11. A container with a volume ranging from 450 l to 3000 l comprising a formulation according to any one or more of the preceding claims

12. The container according to claim 11, whereby the container has a volume ranging from 480 to 2000 l, preferably ranging from 500 to 1500 l, more preferably ranging from 500 to 1000 l, most preferably ranging from 600 to 800 l.

13. The container according to claim 11 and/or 12, whereby the container is a flexible intermediate bulk container.

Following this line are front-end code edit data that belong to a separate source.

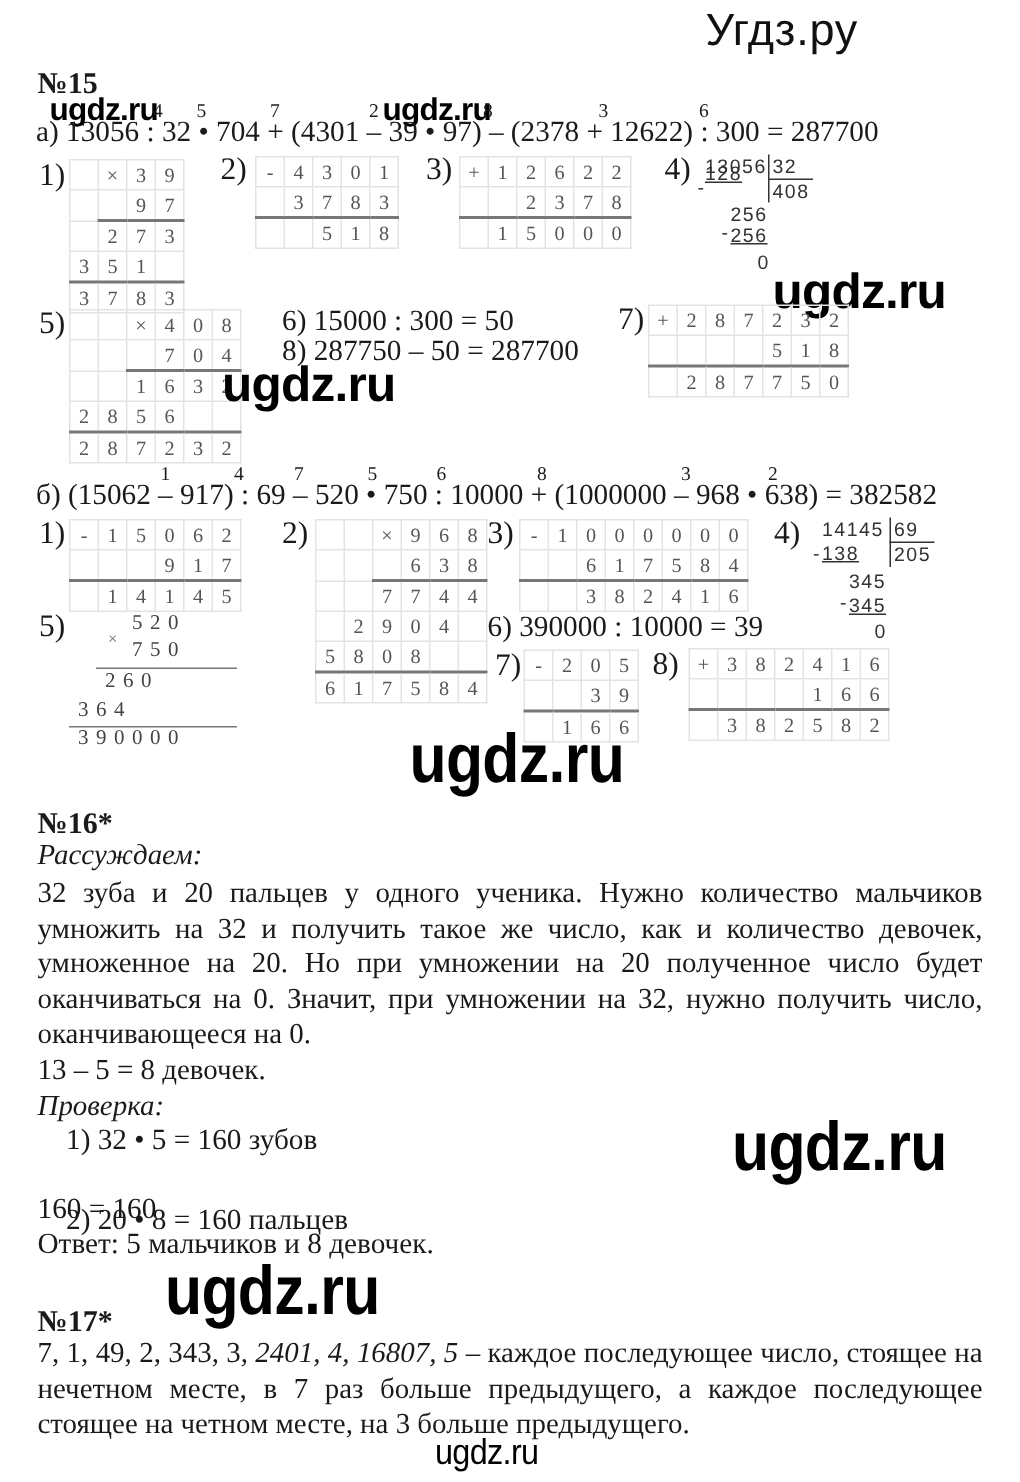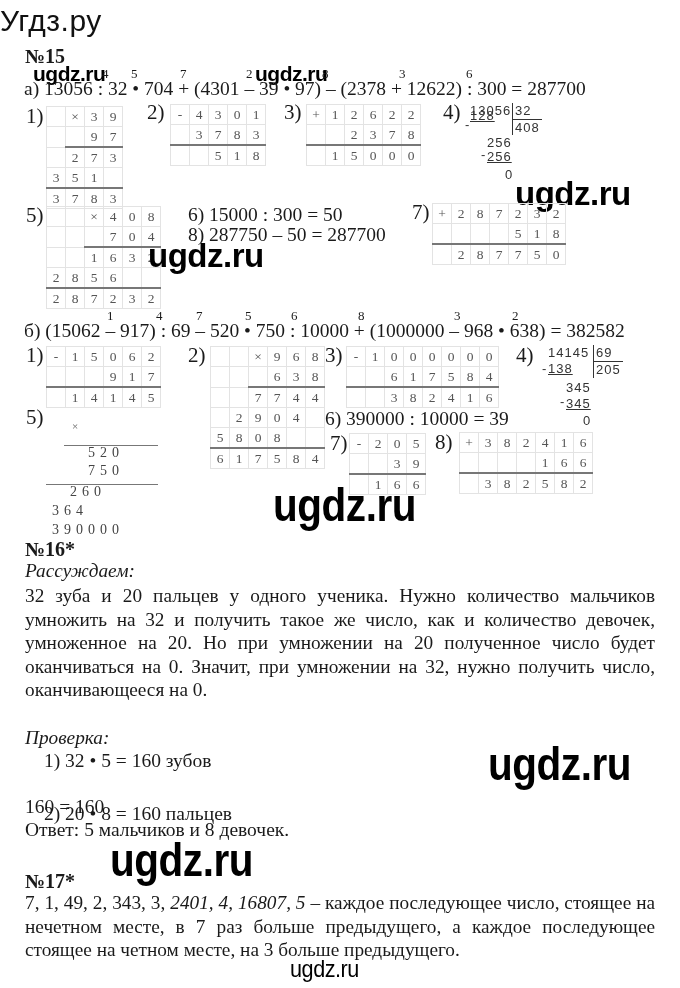"Угдз.ру" .site-title { text-align: left -> right }
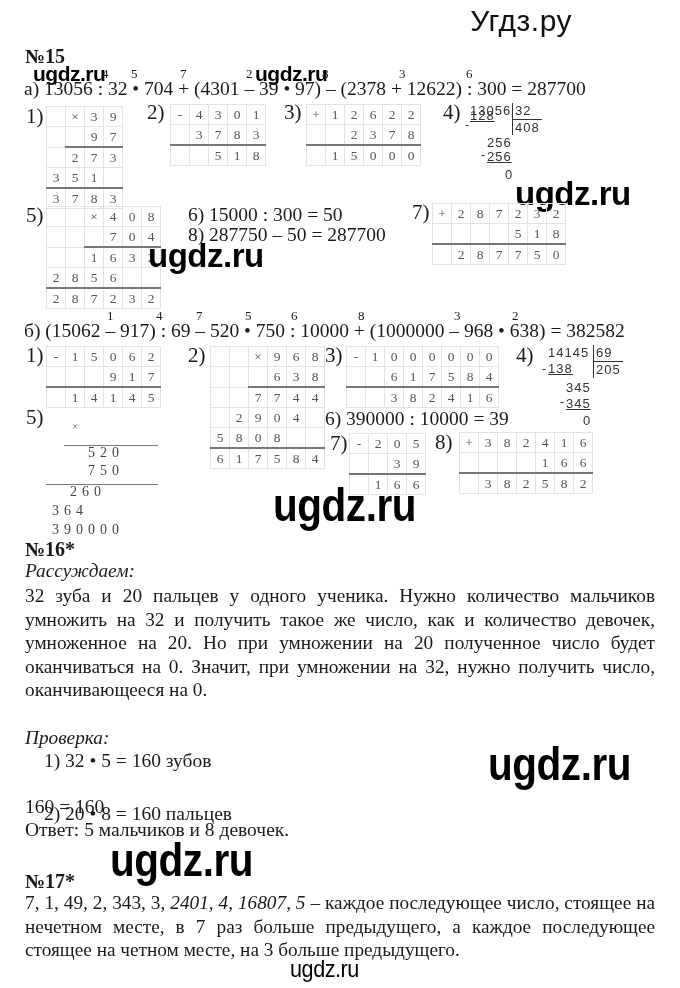"520" .ruled-plain { margin-top: 37px -> none }
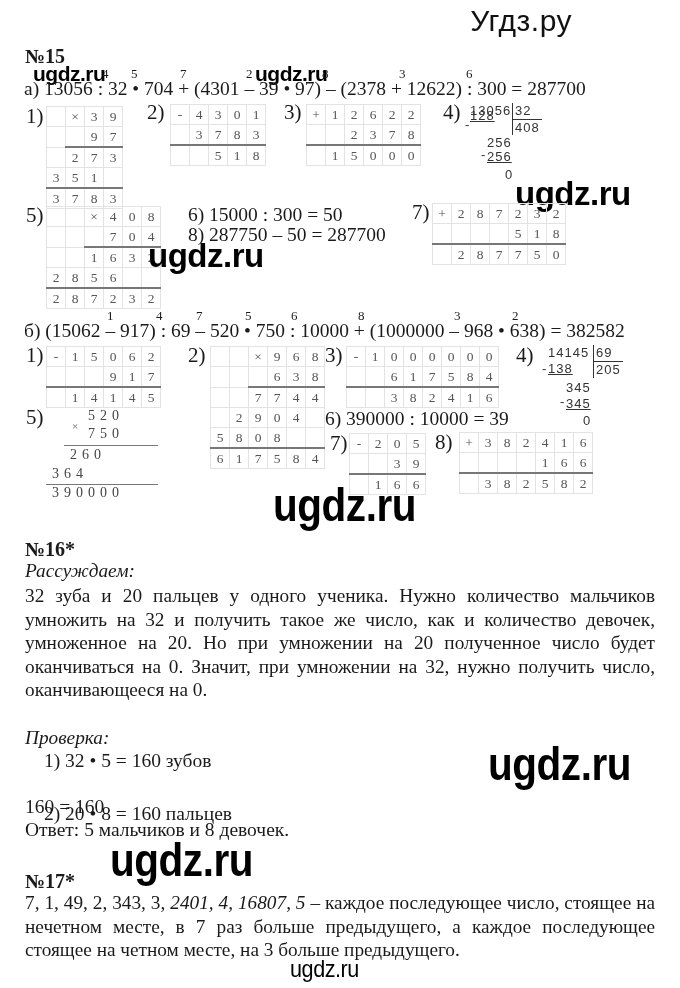"13 – 5 = 8" div { html: none -> <div>13 – 5 = 8 девочек.</div> }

14. A process for the manufacture of a formulation according to any one or more of the claims 1-10 comprising the following steps: A) Dissolving gelatin b), lignosulfonate c) and, if present, a water-soluble antioxidant c) in water to obtain a matrix; B) Heating the fat-soluble vitamin a), the fat-soluble antioxidant c) and, if present, the oil to obtain an active phase; C) Emulsifying the active phase obtained in step B) into the matrix obtained in step A) to obtain a dispersion; D) Spray-drying the dispersion obtained in step C) in presence of an anti-caking agent to obtain the formulation; whereby a reducing sugar and/or a polyhydric alcohol may optionally be added.

15. The process according to claim 14 further comprising an additional step: E) Thermal treating the formulation obtained in step D).

16. Use of the formulation according to any one or more of claims 1-10 as additive to feed or premixes.

17. Feed additive, premix or feed comprising the formulation according to any one or more of claims 1-10.